ラーシアは全裸でデレクの下に横たわり、さらにまさに子種を注入されたばかりという、とても繊細な場面にある。
ところが、ヒューは引き下がらなかった。

「だから、それどころじゃないんだ。今日、竜の広場に張り紙があった。今年は竜の年だと書いてあった」

村が竜に焼かれてから十年に一度、竜の年はやってくる。
それは良い事と悪いことが二つやってくる年だ。
良いことは、各地でイベントが行われ、観光客が爆発的に増えることだ。
悪いことは、王国内で誰かが一人、竜の生贄に選ばれることだ。
しかし、十年に一人の犠牲者で村が焼かれずに済むなら、やすいものだと大抵の人は考える。

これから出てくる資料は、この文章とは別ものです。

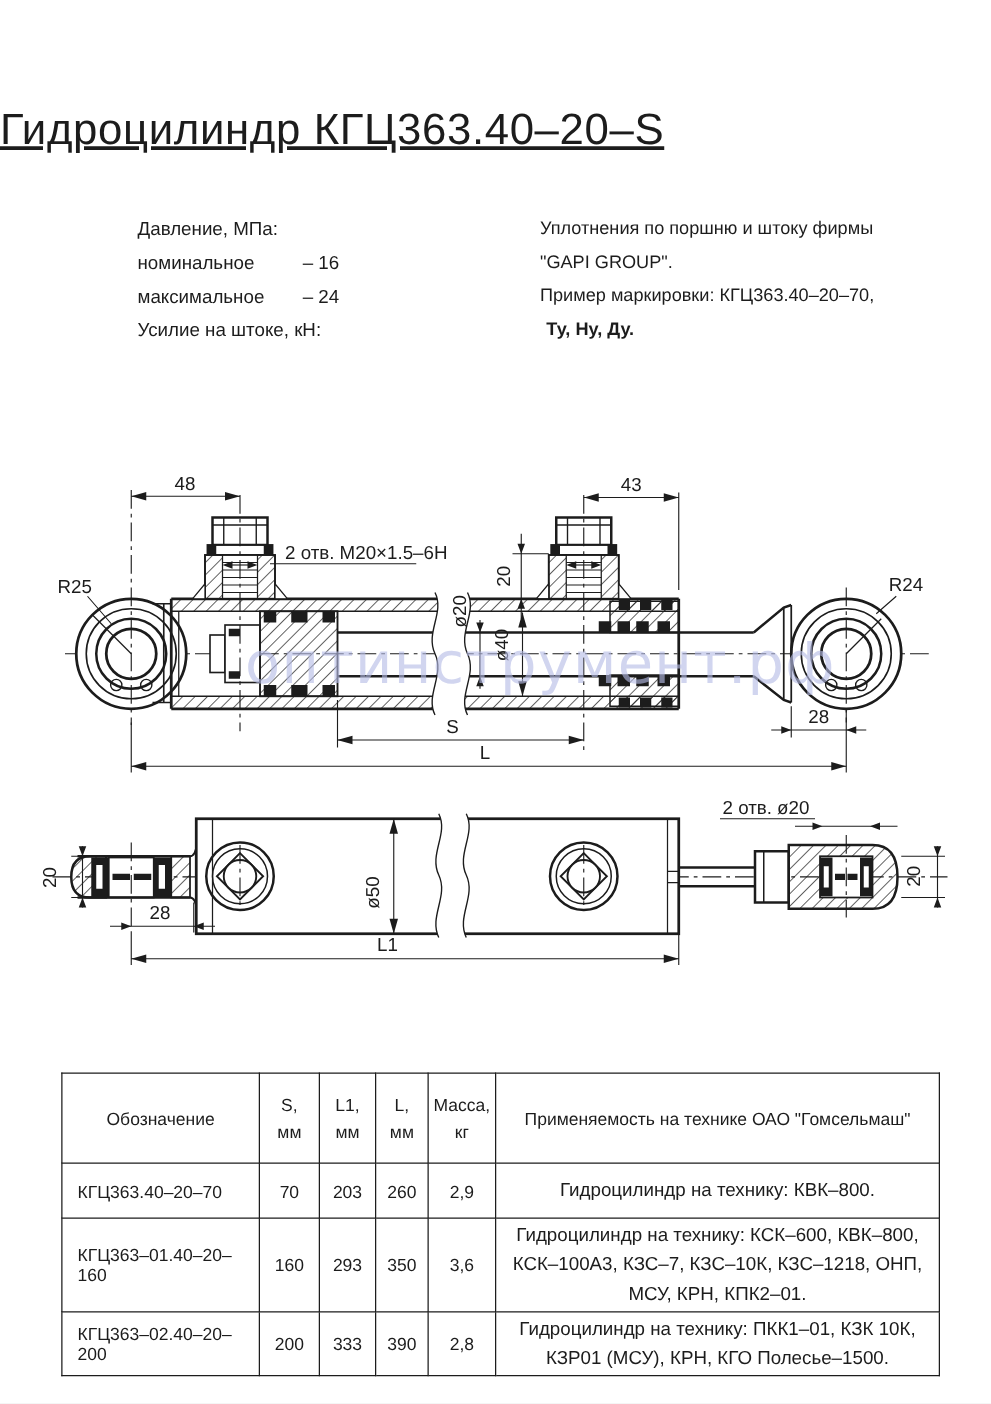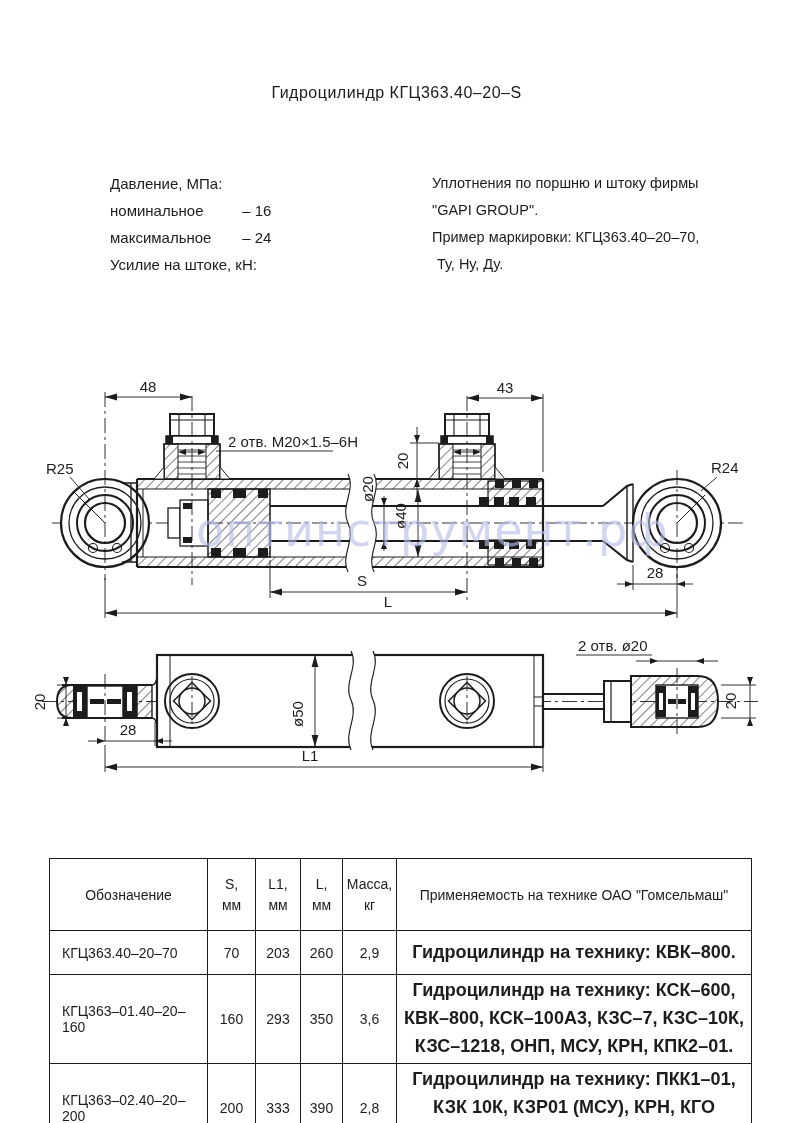"Гидроцилиндр КГЦ363.40–20–S" .title { font-size: 16px -> 35px; text-align: center -> left; text-decoration: none -> underline }
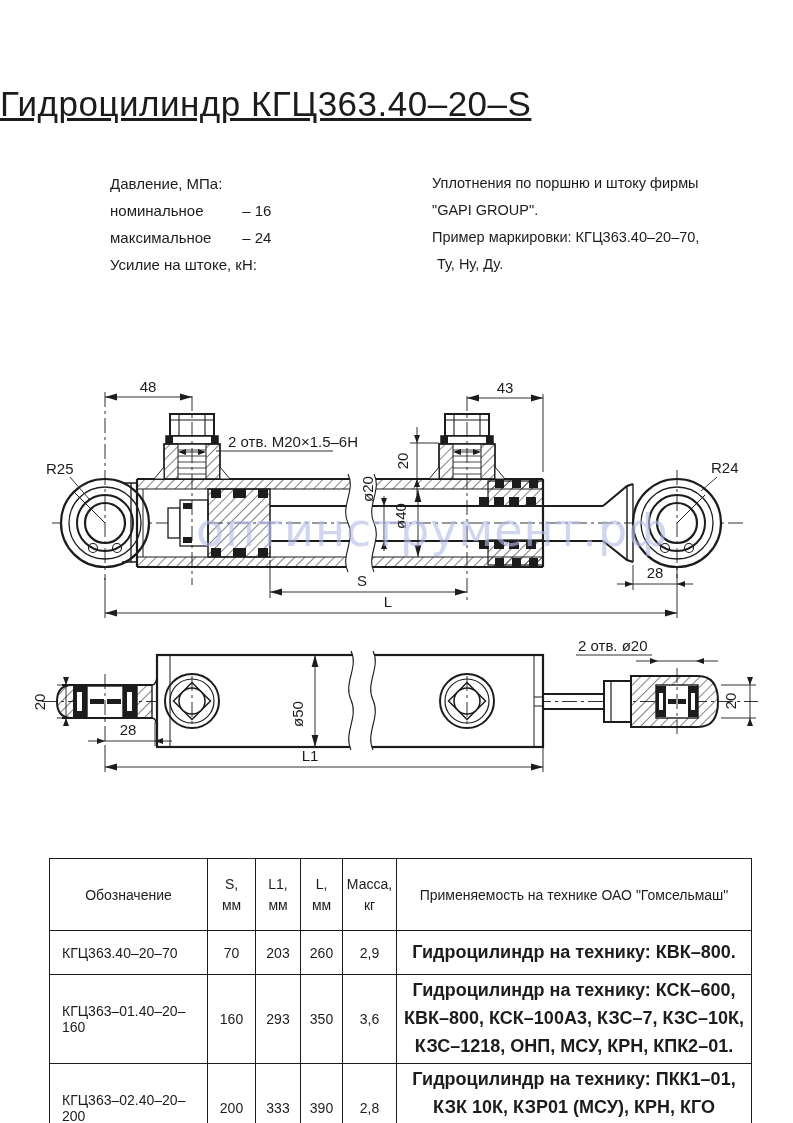"Ту, Ну, Ду." .seal-note .indent { font-weight: none -> bold }
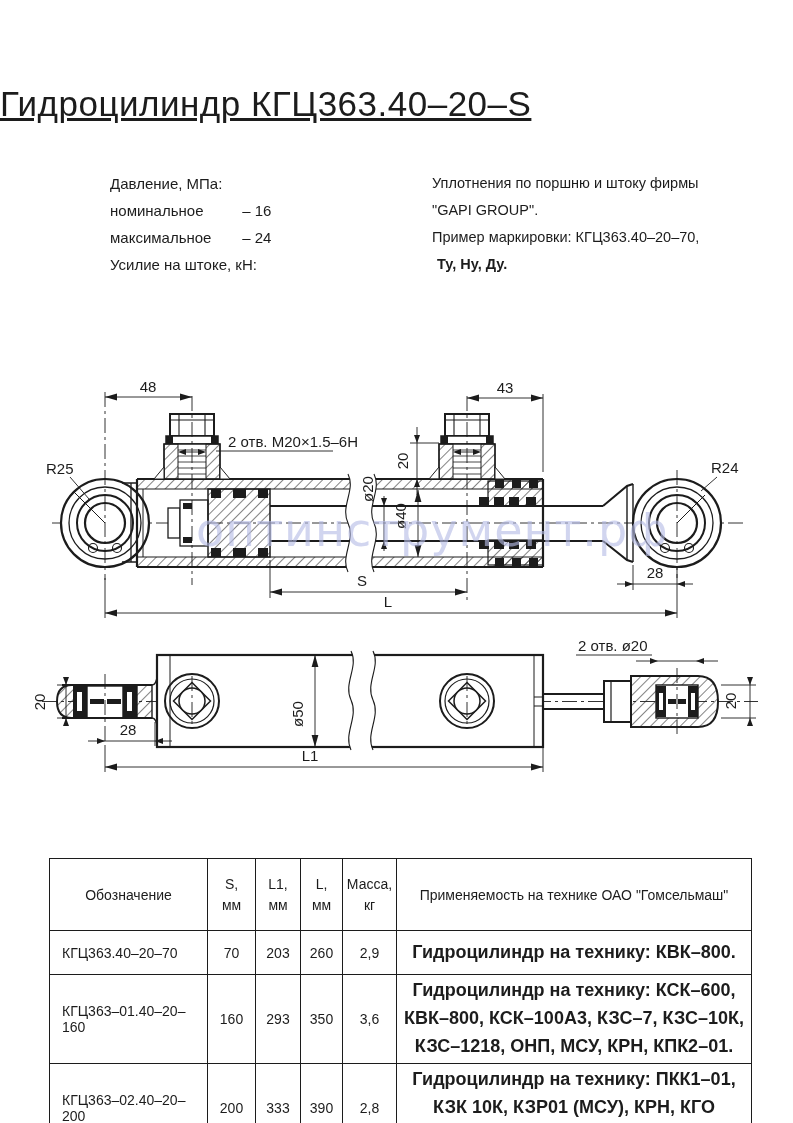"Гидроцилиндр на технику: КВК–800." .spec-table .app { font-size: 18px -> 15px; font-weight: bold -> none }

「そろそろだと言われていたからな。皆も噂していただろう。さっさと出ていけ!」

デレクが叫ぶが、ヒューはまだ動かない。

「それだけじゃないんだ。今年の担当騎士団は俺達の第四騎士団で、さらに竜の先触れも二名選ばれていた。名前が書いてあったんだよ。お、お、俺と、お前の名前だ、デレク!」

それを聞いた途端、デレクは飛び上がり、弾みで毛布がばさりと落ちた。

「な、なんだって?!」

さらに起き上がろうとしたデレクの肉棒は乱暴にラーシアの胎内から引き抜かれ、白い雫が放物線を描いて飛んだ。

「きゃっ」

粘性を帯びた白い雫がラーシアの全身に降り注ぐ。
頬にまで飛んだそれを、ラーシアが指で拭い始めると、さすがのヒューも顔を赤くして固まった。
デレクも大混乱だった。

「うわぁ!ラーシア、ごめん!というか、俺達が先触れ?いや、その前に毛布だ。
おい!お前、ラーシアの服踏んでいる!どけよ!いや、待て、その話は今すぐ教えろ!いや、もうどこから何をしたらいんだ!とにかく後ろを向け!」

デレクが落ち着く前に、ラーシアが冷静に立ち上がり、体を拭くと服を身に着けた。
ヒューは回れ右をして、さりげなくズボンを緩め、もりあがった股間をズボンの上から押さえつけた。
デレクは震えながらもラーシアの着替えを手伝い、最後に毛布でラーシアの体を包んだ。

「もう隠す必要ないと思うけど……」

ラーシアは言ったが、動揺しているデレクには聞こえていない。
ようやくデレクもズボンを履くと、ラーシアから手渡されたグラスで水を飲み、なんとか呼吸を落ち着けた。

「さあ聞かせてくれ。俺達がなんだって?」

ラーシアはグラスをテーブルに戻し、寝台に座るデレクの後ろにうずくまる。
ヒューがあらためて二人を振り返った。